Start of Extracted records

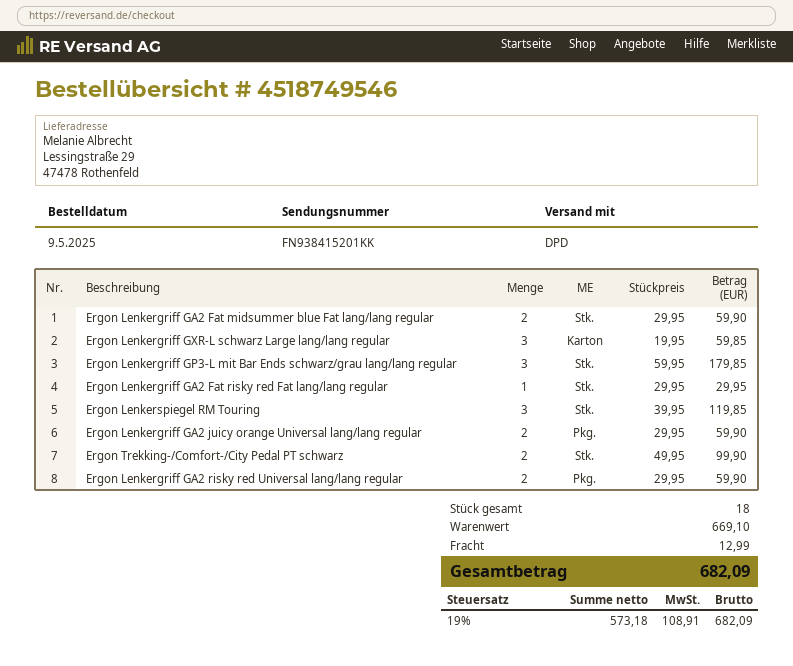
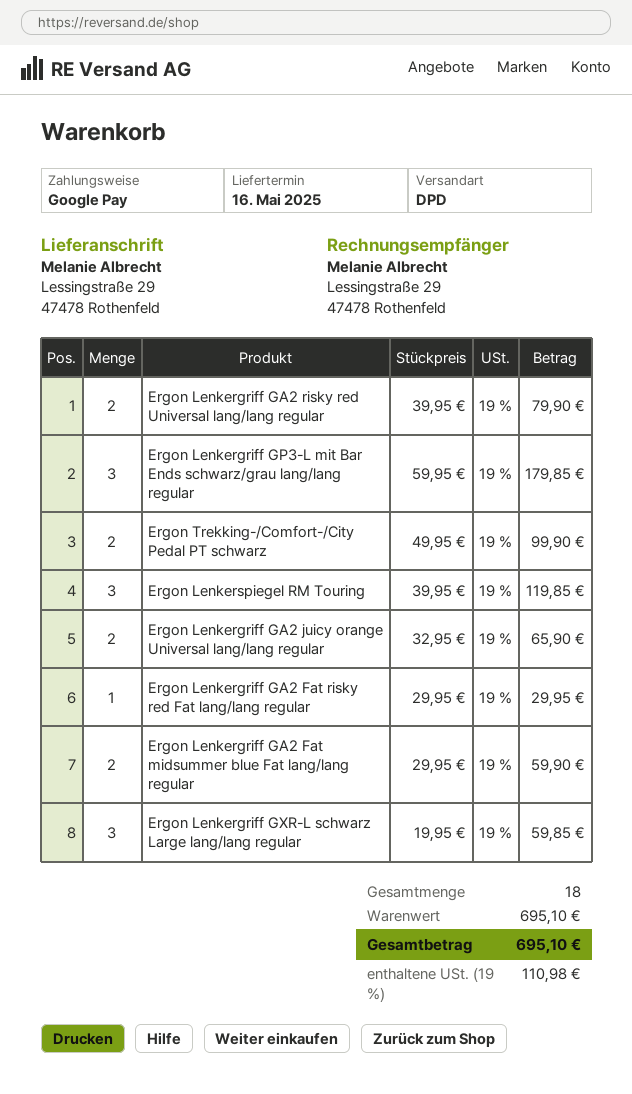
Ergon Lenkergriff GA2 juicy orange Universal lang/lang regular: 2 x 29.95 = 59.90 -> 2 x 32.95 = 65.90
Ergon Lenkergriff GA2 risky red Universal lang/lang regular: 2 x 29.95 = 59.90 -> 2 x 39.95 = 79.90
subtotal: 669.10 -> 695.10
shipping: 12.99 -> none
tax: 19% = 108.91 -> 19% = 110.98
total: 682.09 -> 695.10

End of Extracted records
Start of Extracted records

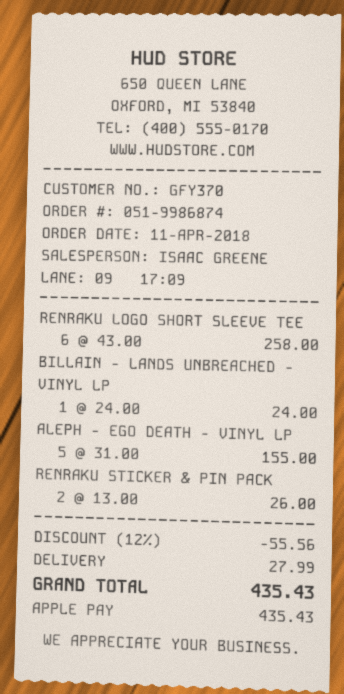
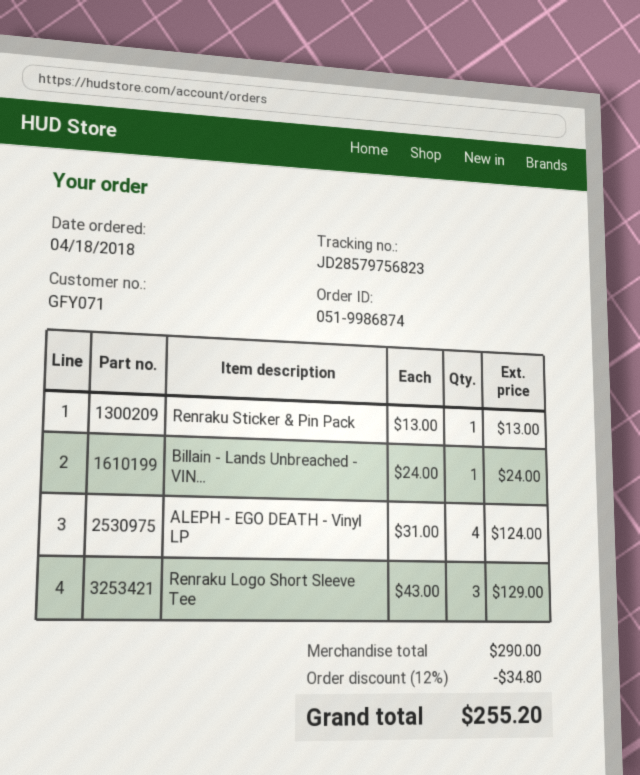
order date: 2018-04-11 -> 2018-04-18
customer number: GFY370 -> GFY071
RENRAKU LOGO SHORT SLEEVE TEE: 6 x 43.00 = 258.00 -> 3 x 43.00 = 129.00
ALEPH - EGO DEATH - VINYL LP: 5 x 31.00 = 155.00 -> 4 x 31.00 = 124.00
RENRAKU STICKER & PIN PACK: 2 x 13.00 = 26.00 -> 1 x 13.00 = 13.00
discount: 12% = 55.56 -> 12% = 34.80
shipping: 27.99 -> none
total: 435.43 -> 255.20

End of Extracted records
Start of Extracted records

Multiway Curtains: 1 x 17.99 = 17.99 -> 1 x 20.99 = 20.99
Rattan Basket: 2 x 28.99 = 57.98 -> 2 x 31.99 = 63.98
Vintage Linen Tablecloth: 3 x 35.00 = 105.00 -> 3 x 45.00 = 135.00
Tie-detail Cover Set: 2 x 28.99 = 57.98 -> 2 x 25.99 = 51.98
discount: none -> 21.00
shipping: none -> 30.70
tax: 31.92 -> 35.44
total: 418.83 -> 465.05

End of Extracted records

**Task**:
Produce only the lines from the line containing "Ergon Lenkergriff GA2 juicy" through the line containing "total: 682.09 -> 695.10", inclusive of both, exactly as they stand in the entries above.

**Written response**:
Ergon Lenkergriff GA2 juicy orange Universal lang/lang regular: 2 x 29.95 = 59.90 -> 2 x 32.95 = 65.90
Ergon Lenkergriff GA2 risky red Universal lang/lang regular: 2 x 29.95 = 59.90 -> 2 x 39.95 = 79.90
subtotal: 669.10 -> 695.10
shipping: 12.99 -> none
tax: 19% = 108.91 -> 19% = 110.98
total: 682.09 -> 695.10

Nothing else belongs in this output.